VETERAN actor and artist Olaf Pooley died earlier this month in Los Angeles, aged 101.

Mr Pooley was born in Parkstone in 1914, and went to study art and architecture, before performing in many acclaimed West End theatre productions, television shows and films.

He was well known by fans of Star Trek and Doctor Who for having appeared in both series, and at the time of his death he was oldest person to have done so.

Born to an English father and Danish mother, Mr Pooley studied at the Architectural Association in London and the Chelsea School of Art, before moving to Paris to continue his training at the Academie Colorossi.

He soon began working as a painter, while taking on full time employment at Pinewood Studios design department, and later the BBC Radio Drama Repertory Company.

Already working as an actor, he appeared in West End productions of Twelve Angry Men, The Tempest and Othello, and played Chorley Bannister in the original cast of Noel Coward's Peace in Our Time in 1947.

In film, his roles included The Lost People (1949), Highly Dangerous (1950), Katharine Hepburn comedy The Iron Petticoat (1956) and The Password Is Courage (1962), and he made many TV appearances, including Sherlock Holmes, Dixon of Dock Green, The Sandbaggers and Fall of Eagles.

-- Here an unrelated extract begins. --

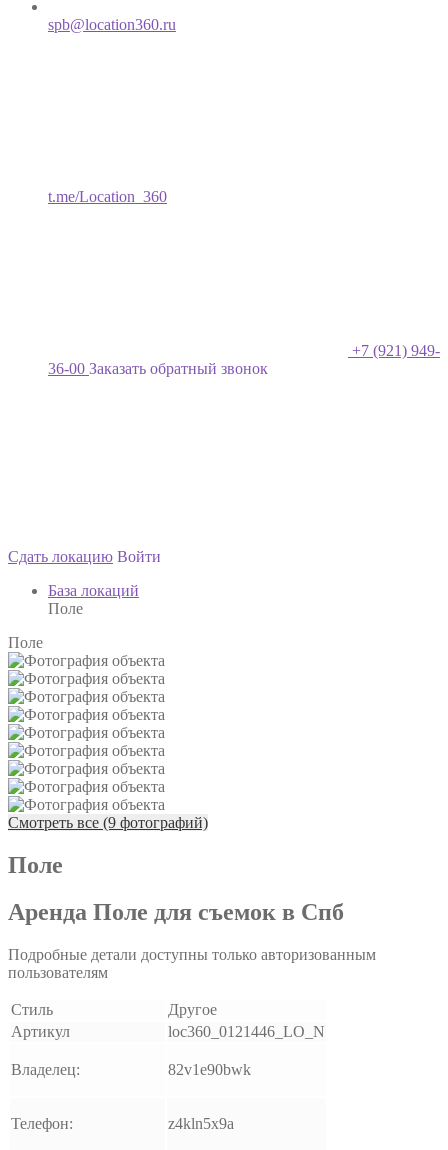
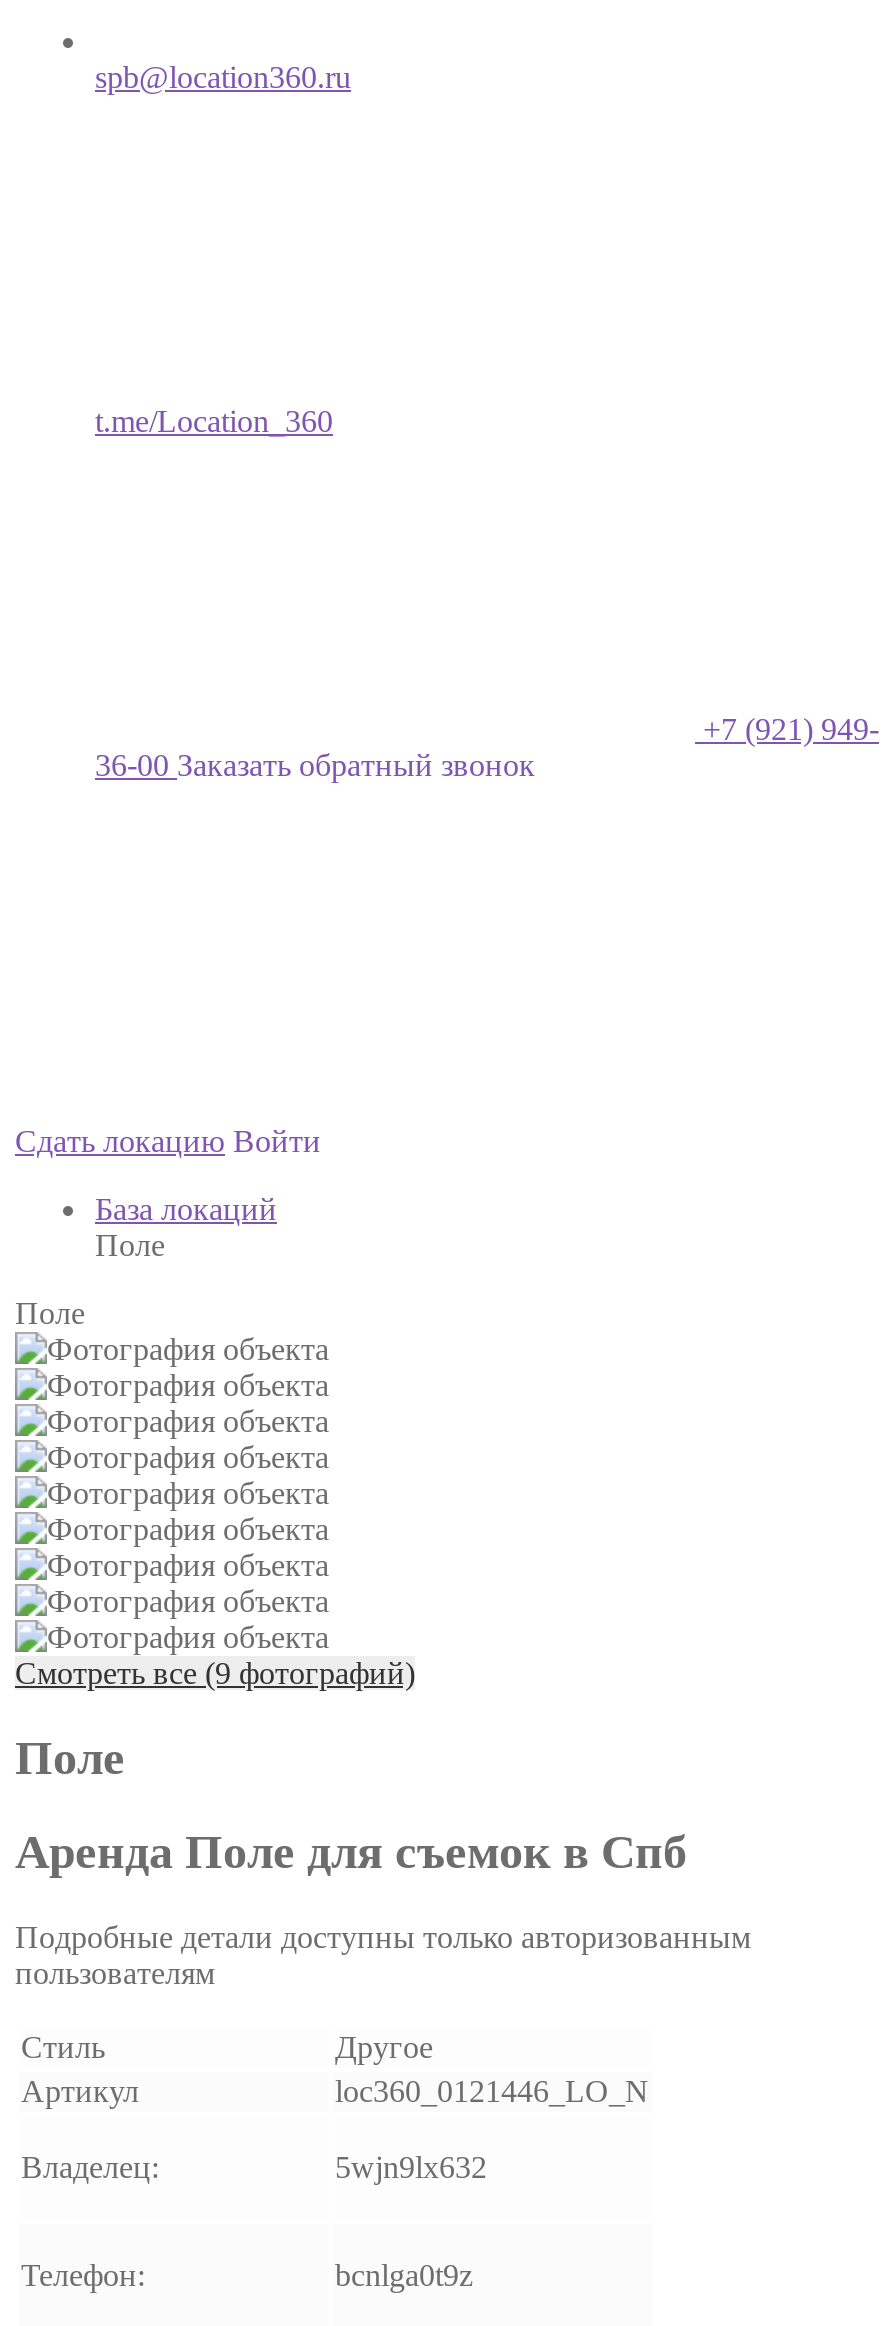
- 82v1e90bwk
+ 5wjn9lx632

- z4kln5x9a
+ bcnlga0t9z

He was famous for his recurring role as villainous scientist Professor Stahlman in Doctor Who during its Inferno serial in the 1970s, and he portrayed the Cleric in a 2000 episode of Star Trek Voyager – Blink of an Eye – which was directed by his then-wife Gabrielle Beaumont.

He had previously married the actress Irlin Hall.

He was a guest director of the Royal Academy of Dramatic Art, and also worked as a screenwriter.

During his career Mr Pooley exhibited artworks with the London Group and the Bloomsbury Gallery, in Paris at the Gallerie d'Alsace, the Centre Culturel Saint Severin, and L'Imagerie, and in Mallorca at La Residencia and the Galleria Ortez, Palma de Mallorca.

Moving permanently to the United States in 1986, Mr Pooley based himself at the Santa Monica Art Studios.

He is survived by a son and daughter and four grandchildren.